I'd probably address this problem with #'assert.

(defun foo (a)
  (assert (and (typep a 'array)
               (eql 'single-float (array-element-type a))))
  (print "Success!"))

(setq x (make-array '(3 5) :element-type 'single-float))
(foo x) --> Success!
(setf y (make-array 10))
(foo y) --> error

Of course the disadvantage of #'assert is that it's purely a runtime check, so the compiler won't be able to reason about it in advance. But if you're checking types in a container when that container is a list (as opposed to an array), no Lisp compiler will be able to reason about it anyway, i.e. it's always going to involve a runtime check.

[digikar99]

Because this is somewhat dirty, I'm also curious if you come up with a portable solution that uses gensyms.

I don't get how that hampers portability; may be this is a bit more portable, with trivial-types:type-expand and caching things in a hash-table; not sure:

(deftype array (&optional (element-type '* elt-supplied-p))
  (if elt-supplied-p
      (let ((element-type (type-expand (upgraded-array-element-type element-type))))
        (unless (gethash element-type *element-type->checker-fn*)
          (let ((fn-sym (make-symbol (concatenate 'string
                                                  "ARRAY-"
                                                  (let ((*package* (find-package :cl)))
                                                    (write-to-string element-type))))))
            (compile fn-sym
                     `(lambda (array)
                        (and (arrayp array)
                             (type= ',element-type (array-element-type array)))))
            (setf (gethash element-type *element-type->checker-fn*) fn-sym)))
        `(satisfies ,(gethash element-type *element-type->checker-fn*)))
      'dense-array))

About caching in the hash-table, seeing your example I recalled that SBCL only seems to expand the types once. Even CCL does it just once; however, just checked, ECL does it as many times as needed; not sure what CLHS says about this.

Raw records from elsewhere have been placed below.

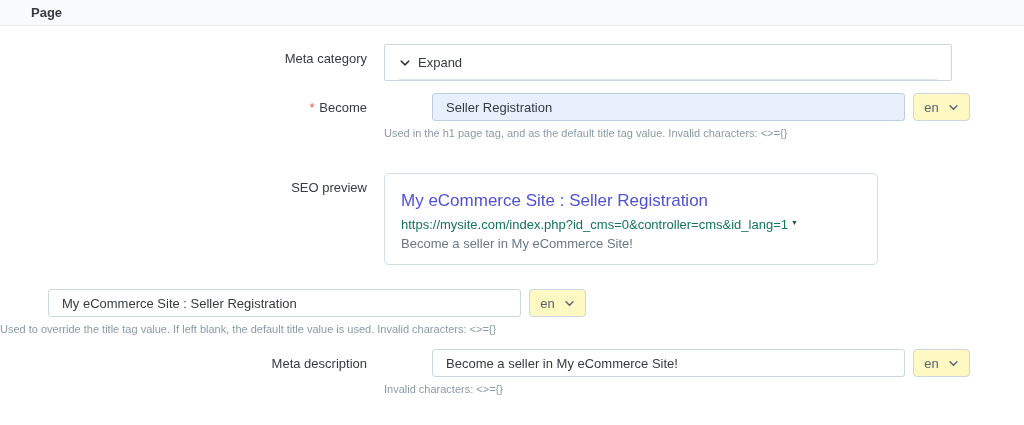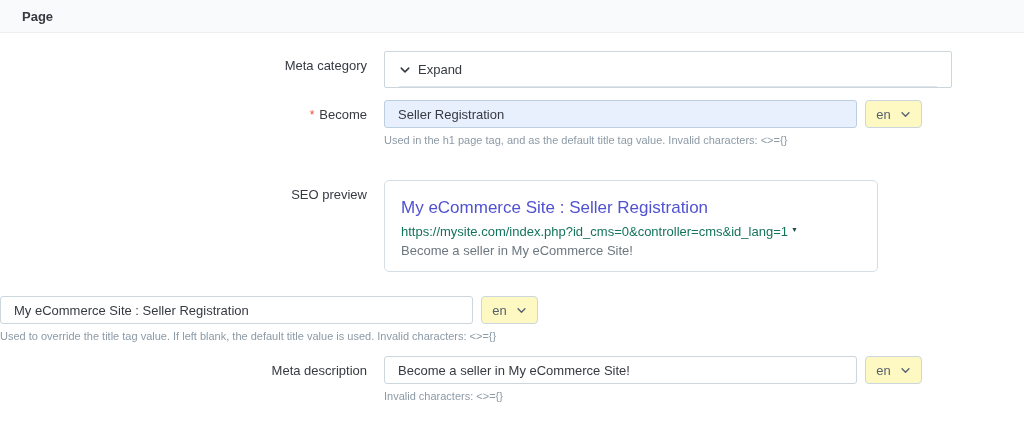--- a/index.html
+++ b/index.html
@@ -1,20 +1,20 @@
 <!DOCTYPE html>
 <html><head>
 <meta charset="utf-8">
 <style>
   * { margin:0; padding:0; box-sizing:border-box; }
   html,body { width:1024px; height:425px; background:#ffffff; overflow:hidden;
     font-family:"Liberation Sans", sans-serif; color:#363a41; }
 
-  .panel-header { height:33px; background:#f9fafb; border-bottom:1px solid #edf0f3;
-    display:flex; align-items:center; padding:0 22px; }
+  .panel-header { height:26px; background:#f9fafb; border-bottom:1px solid #edf0f3;
+    display:flex; align-items:center; padding:0 31px; }
   .panel-title { font-size:13px; font-weight:bold; color:#363a41; }
 
   .form-row { display:flex; align-items:flex-start; }
   .label-col { flex:0 0 384px; width:384px; text-align:right; padding-right:17px;
     padding-top:7px; font-size:13px; color:#363a41; }
   .required-star { color:#f54c3e; margin-right:5px; font-size:12px; }
 
   
   .row-category { margin-top:18px; }
   .category-box { width:568px; border:1px solid #ccd6dd; border-radius:2px; background:#fff; }
@@ -26,21 +26,21 @@
     font-size:13px; }
   .radio { width:15px; height:15px; border-radius:50%; border:2px solid #25b9d7;
     background:#fff; position:relative; flex:0 0 15px; cursor:pointer; }
   .radio.checked::after { content:""; position:absolute; left:2px; top:2px;
     width:7px; height:7px; border-radius:50%; background:#1d7fa0; }
 
   
   .row-title { margin-top:12px; }
   .row-meta-title { margin-top:24px; }
   .row-meta-desc { margin-top:14px; }
-  .input-group { display:flex; align-items:flex-start; }
+  .input-group { display:flex; align-items:flex-start;margin-left:48px; }
   .text-input { width:473px; height:28px; border:1px solid #ccd6dd; border-radius:3px;
     background:#fff; padding:0 13px; font-size:13px; color:#363a41;
     font-family:"Liberation Sans", sans-serif; outline:none; }
   .text-input.autofilled { background:#e8f0fe; border-color:#bccfe2; }
   .lang-btn { margin-left:8px; width:57px; height:28px; border:1px solid #ccd6dd;
     border-radius:4px; background:#fef9c3; display:flex; align-items:center;
     justify-content:center; gap:9px; font-size:13px; color:#56616d; cursor:pointer; }
   .lang-btn .chev { display:flex; color:#56616d; }
   .help-text { font-size:11px; color:#8c9aa6; margin-top:6px; }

The array here is in a different package and is intended as a replacement; but that's another separate issue.

---

Of course the disadvantage of #'assert is that it's purely a runtime check ...

Indeed! However, I also intend to provide some compiler-macros that's take advantage of the user-provided declarations in optimizing user-provided code - or signalling to the user why their code cannot be optimized. On SBCL, I'll need to check to what extent sb-c:deftransform can do it; is there an equivalent of sb-c:deftransform on CCL?

---

Also, this seems to be getting off-topic; may be we should continue at some other place, eg. https://www.reddit.com/r/lisp/comments/k6sjbm/monthly_whats_on_your_mind_discussion_thread/?

[phoe]

The main issue is that gensyms are not externalizable while maintaining identity. If you store a gensym into a FASL and then load the FASL back, then the resulting gensym is going to be similar but not identical to the original, meaning that all eq checks - including funcalls of the previous gensym - will fail.

You could try avoiding this issue by using make-load-form for the symbol instead, or a hash table at runtime, but AFAIK this is not a CCL-specific issue because the original code is not guaranteed to work portably.